Vietnam Review: Apocalypse Now | HistoryNet MENU

Vietnam Review: Apocalypse Now

By Marc Leepson
11/15/2017 • Vietnam Magazine

Apocalypse Now, Blu-ray DVD

directed by Francis Ford Coppola, Lionsgate, Three-disc Full Disclosure Edition, Two-disc Two-Film Set Edition, 2010

Let us count the ways Francis Ford Coppola’s iconic film Apocalypse Now has been presented to American audiences since it won the Golden Palm for best film at the 1979 Cannes Film Festival. The bombastic, surrealistic epic—a metaphorical take on Joseph Conrad’s novel Heart of Darkness set in Vietnam during the American war— was released to (mostly) rave reviews that summer. The $30 million movie—that was three years in the making and that Variety called “the most widely heralded production in 10 years”—did big box office (more than $100 million worldwide), was nominated for eight Oscars and took home two—for cinematography and sound.

In 1987, following the big successes of Platoon and Full Metal Jacket, United Artists re-released Apocalypse in theaters. Then, in 1991, came the eye-opening documentary Hearts of Darkness: A Filmmaker’s Apocalypse, in which Coppola’s wife Eleanor honed in on the behind-the-scenes madness of the making of the movie in the Philippines. That included the mental and physical breakdown of the actor Martin Sheen (he had a heart attack), the drugfueled acting out by Dennis Hopper and other actors, the embarrassingly overweight and under-prepared actor Marlon Brando, and the even more embarrassingly whining and ranting of the Alaska-sized egomaniacal director himself.

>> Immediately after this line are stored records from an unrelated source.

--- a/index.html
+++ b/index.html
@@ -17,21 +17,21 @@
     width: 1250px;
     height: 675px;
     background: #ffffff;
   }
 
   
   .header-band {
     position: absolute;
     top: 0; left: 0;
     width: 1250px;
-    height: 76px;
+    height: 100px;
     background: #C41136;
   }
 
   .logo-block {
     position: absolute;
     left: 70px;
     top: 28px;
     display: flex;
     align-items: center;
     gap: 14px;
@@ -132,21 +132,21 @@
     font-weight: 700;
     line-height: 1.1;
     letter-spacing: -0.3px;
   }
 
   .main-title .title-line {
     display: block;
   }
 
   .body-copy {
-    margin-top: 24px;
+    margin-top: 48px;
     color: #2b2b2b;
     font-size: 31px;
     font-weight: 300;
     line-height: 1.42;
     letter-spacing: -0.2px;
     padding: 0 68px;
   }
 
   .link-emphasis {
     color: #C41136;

Then, in 2001, came the cinematic release of the 31⁄2 hour Apocalypse Now Redux, an expanded and altered version of the 1979 release. Redux contained two extended scenes that were cut entirely from the original. The first involved a second spaced-out U.S. military outpost, the temporary home of two Playboy bunnies. The second scene played out on a French rubber plantation teeming with wacky characters.

The two additions, along with Coppola’s other tinkering, fit in with the symbolic river journey undertaken by SOG Captain Willard (Sheen). The longer version was seamless; you hardly realize new footage has been added. That’s quite an accomplishment, since many of the original scenes had become cultural icons. That includes the bombastic helicopter assault led by Colonel Kilgore (Robert Duval), with Wagner blaring from loudspeakers and surfers in the water shooting the curl while dodging mortar rounds. And the creepy scene in which Willard receives his orders to terminate the command of rogue Captain Kurtz (Brando)—terminate, that is, “with extreme prejudice.”

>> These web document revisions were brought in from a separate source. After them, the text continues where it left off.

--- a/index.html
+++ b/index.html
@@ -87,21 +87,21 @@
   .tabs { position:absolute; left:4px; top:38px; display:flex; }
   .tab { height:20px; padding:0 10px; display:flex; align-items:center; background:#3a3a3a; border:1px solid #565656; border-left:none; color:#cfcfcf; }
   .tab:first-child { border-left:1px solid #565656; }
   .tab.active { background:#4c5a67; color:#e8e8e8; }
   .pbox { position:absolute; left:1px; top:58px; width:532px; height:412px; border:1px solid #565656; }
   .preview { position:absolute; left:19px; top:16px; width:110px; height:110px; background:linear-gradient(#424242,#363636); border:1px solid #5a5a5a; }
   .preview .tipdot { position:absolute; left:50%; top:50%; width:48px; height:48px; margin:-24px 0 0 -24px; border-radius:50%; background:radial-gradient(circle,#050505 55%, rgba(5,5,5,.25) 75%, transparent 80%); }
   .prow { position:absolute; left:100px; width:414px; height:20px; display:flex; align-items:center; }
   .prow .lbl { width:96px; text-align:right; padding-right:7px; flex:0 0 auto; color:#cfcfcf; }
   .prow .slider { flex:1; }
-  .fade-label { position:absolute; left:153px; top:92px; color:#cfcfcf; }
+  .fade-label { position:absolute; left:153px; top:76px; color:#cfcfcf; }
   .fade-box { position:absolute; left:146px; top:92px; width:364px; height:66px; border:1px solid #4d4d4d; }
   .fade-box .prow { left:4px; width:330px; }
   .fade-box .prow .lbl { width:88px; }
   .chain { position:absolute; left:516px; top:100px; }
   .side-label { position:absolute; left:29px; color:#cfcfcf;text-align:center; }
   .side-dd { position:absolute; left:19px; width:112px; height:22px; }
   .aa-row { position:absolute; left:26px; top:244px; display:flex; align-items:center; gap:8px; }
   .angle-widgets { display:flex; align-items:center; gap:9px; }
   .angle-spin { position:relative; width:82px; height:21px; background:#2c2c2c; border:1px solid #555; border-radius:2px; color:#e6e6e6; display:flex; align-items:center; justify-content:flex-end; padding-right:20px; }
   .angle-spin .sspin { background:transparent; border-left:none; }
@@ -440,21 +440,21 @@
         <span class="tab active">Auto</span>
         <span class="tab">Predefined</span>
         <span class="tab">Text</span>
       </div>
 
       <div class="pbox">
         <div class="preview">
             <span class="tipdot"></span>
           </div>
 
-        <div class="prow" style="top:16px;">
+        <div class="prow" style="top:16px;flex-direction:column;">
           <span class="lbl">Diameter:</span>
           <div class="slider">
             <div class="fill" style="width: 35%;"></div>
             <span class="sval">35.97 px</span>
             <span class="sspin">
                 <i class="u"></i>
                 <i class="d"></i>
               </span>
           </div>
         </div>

Over the years, Apocalypse has been available on home videocassette, videodisc and DVD. Now comes the latest incarnation: two new Blu-ray versions, a two-disc and three-disc “Full Disclosure Edition” from Lionsgate. Both Blu-ray sets contain Apocalypse Now and Apocalypse Now Redux, along with nine-plus hours of extras, including new interviews with the actors and filmmakers. In one, Coppola interviews Martin Sheen, and in another the director talks to John Milius, who co-wrote the Apocalypse screenplay.

The three-disk set includes Hearts of Darkness: A Filmmaker’s Apocalypse, along with even more extra features such as audio commentary by Mr. and Mrs. Coppola.

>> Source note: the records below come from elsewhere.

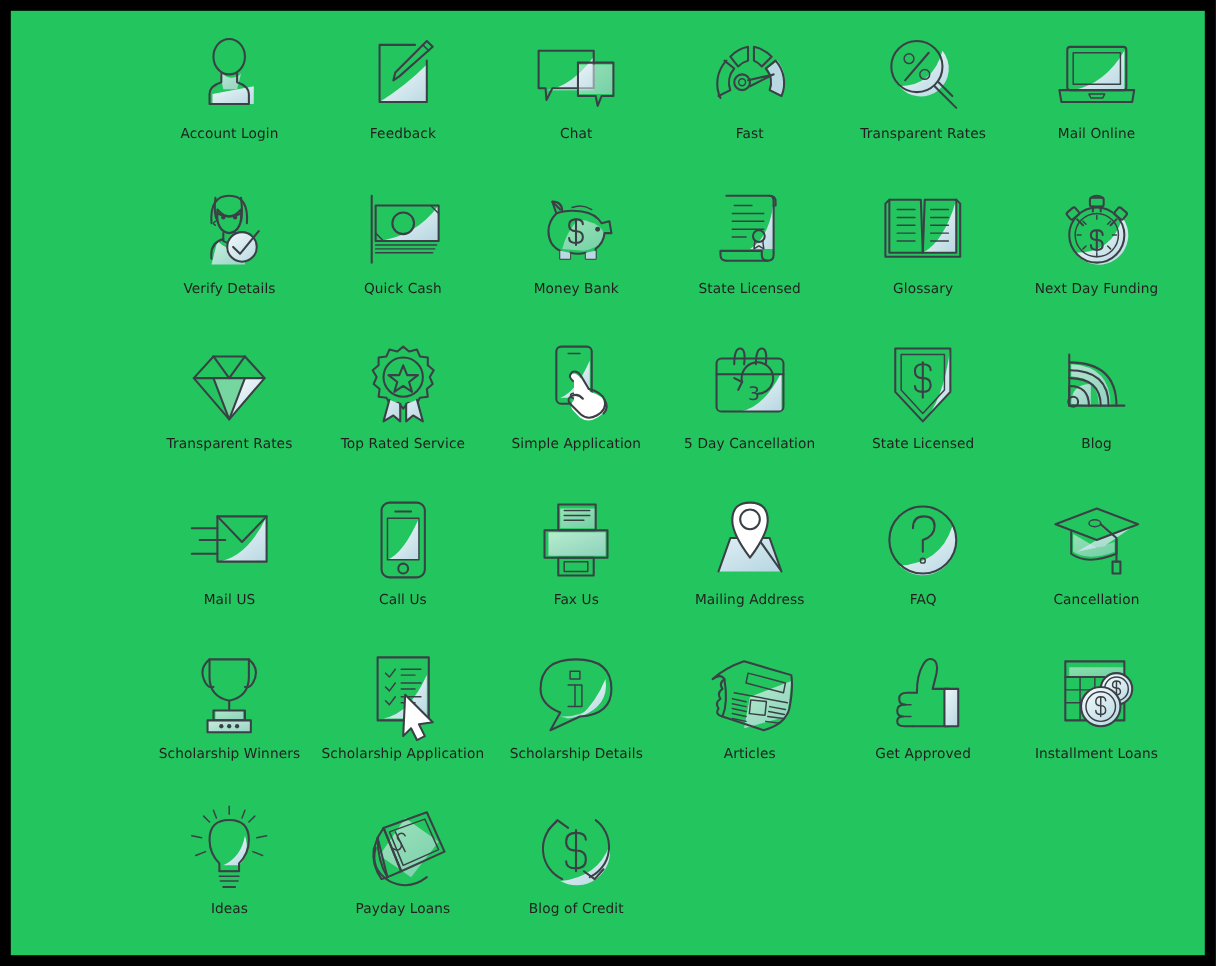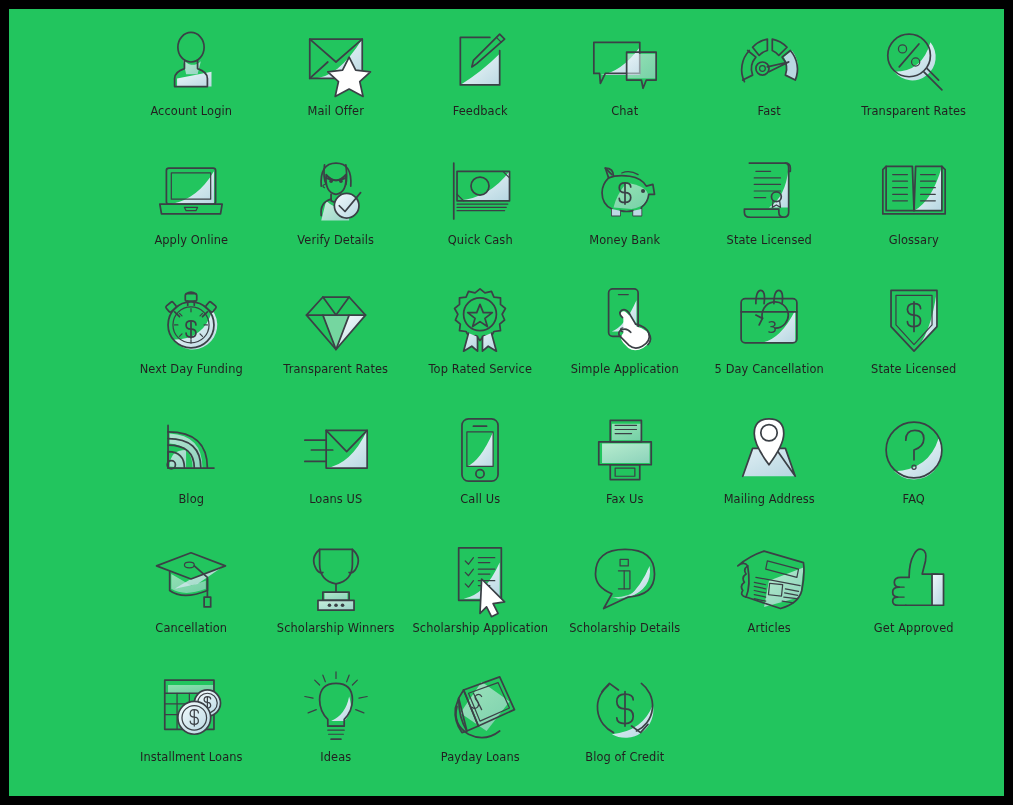--- a/index.html
+++ b/index.html
@@ -97,40 +97,20 @@
             </defs>
           <path class="sh" fill="url(#g1)" d="M33 70 L75 62 L75 80 L33 80 Z"></path>
           <path class="sh" fill="url(#g1)" d="M40 45 a14 16 0 0 0 22 4 l-4 16 h-14 z" opacity="0.75"></path>
           <ellipse class="ln" cx="50" cy="32" rx="16" ry="18"></ellipse>
           <path class="ln" d="M42 48 L42 58 Q30 62 30 70 L30 80 L70 80 L70 70 Q70 62 58 58 L58 48"></path>
         </svg>
       </div>
       <div class="label">Account Login</div>
     </div>
 
-    <div class="cell">
-      <div class="icon-wrap">
-        <svg viewBox="0 0 100 100">
-          <defs>
-              <linearGradient id="g2" x1="0.2" y1="0" x2="1" y2="1">
-            <stop offset="0%" stop-color="#f2fafc"></stop>
-                <stop offset="100%" stop-color="#b9d8e2"></stop>
-              </linearGradient>
-            </defs>
-          <path class="sh" fill="url(#g2)" d="M82 22 L82 70 L22 70 Q52 70 82 22 Z"></path>
-          <rect class="ln" x="18" y="22" width="64" height="48"></rect>
-          <path class="ln" d="M18 22 L50 50 L82 22"></path>
-          <path class="ln" d="M18 70 L40 50"></path>
-          <path class="ln" d="M82 70 L62 52"></path>
-          <path class="sh" fill="#ffffff" d="M66 44 L74 60 L92 62 L79 74 L83 92 L66 83 L49 92 L53 74 L40 62 L58 60 Z"></path>
-          <path class="ln" d="M66 44 L74 60 L92 62 L79 74 L83 92 L66 83 L49 92 L53 74 L40 62 L58 60 Z"></path>
-        </svg>
-      </div>
-      <div class="label">Mail Offer</div>
-    </div>
 
     <div class="cell">
       <div class="icon-wrap">
         <svg viewBox="0 0 100 100">
           <defs>
               <linearGradient id="g3" x1="0" y1="0" x2="1" y2="1">
             <stop offset="0%" stop-color="#f4fbfc"></stop>
                 <stop offset="100%" stop-color="#bcd9e3"></stop>
               </linearGradient>
             </defs>
@@ -208,21 +188,21 @@
                 <stop offset="100%" stop-color="#b9d8e2"></stop>
               </linearGradient>
             </defs>
           <path class="sh" fill="url(#g7)" d="M26 66 L78 66 L78 26 Q58 60 26 66 Z"></path>
           <rect class="ln" x="20" y="22" width="60" height="44" rx="3"></rect>
           <rect class="ln-thin" x="26" y="28" width="48" height="32"></rect>
           <path class="ln" d="M12 66 L88 66 L86 78 L14 78 Z"></path>
           <path class="ln-thin" d="M42 70 L58 70 L56 74 L44 74 Z"></path>
         </svg>
       </div>
-      <div class="label">Apply Online</div>
+      <div class="label">Mail Online</div>
     </div>
 
     <div class="cell">
       <div class="icon-wrap">
         <svg viewBox="0 0 100 100">
           <defs>
               <linearGradient id="g8" x1="0" y1="0" x2="1" y2="1">
             <stop offset="0%" stop-color="#f2fafc"></stop>
                 <stop offset="100%" stop-color="#b9d8e2"></stop>
               </linearGradient>
@@ -509,21 +489,21 @@
               </linearGradient>
             </defs>
           <path class="sh" fill="url(#g20)" d="M38 72 L88 72 L88 26 Q68 68 38 72 Z"></path>
           <rect class="ln" x="38" y="26" width="50" height="46"></rect>
           <path class="ln" d="M38 26 L63 52 L88 26"></path>
           <path class="ln" d="M12 38 L38 38"></path>
           <path class="ln" d="M20 50 L46 50"></path>
           <path class="ln" d="M12 64 L38 64"></path>
         </svg>
       </div>
-      <div class="label">Loans US</div>
+      <div class="label">Mail US</div>
     </div>
 
     <div class="cell">
       <div class="icon-wrap">
         <svg viewBox="0 0 100 100">
           <defs>
               <linearGradient id="g21" x1="0.2" y1="0" x2="1" y2="1">
             <stop offset="0%" stop-color="#f4fbfc"></stop>
                 <stop offset="100%" stop-color="#bcd9e3"></stop>
               </linearGradient>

The package also includes a 48-page booklet containing previously unpublished behind-the-scenes photos, Coppola’s notes, letters from the set and memos to the crew.

The films are presented in the latest and fullest high definition formatted for widescreen with the same theatrical aspect ratios as the movies themselves, along with new, enhanced master audio. It’s a top-quality production for people who own Blu-ray disc players and widescreen HD televisions and can’t get enough Apocalypse-ness.

All this for a film that—if you ask Francis Ford Coppola—is not about the Vietnam War. Apocalypse Now, Coppola said in 1987, “wasn’t really a Vietnam movie in the sense Platoon is. It was more philosophical and less realistic. I took Heart of Darkness and dressed it in the clothes of Vietnam, but it was mythical operatic style about any aggressive war in any time or period.”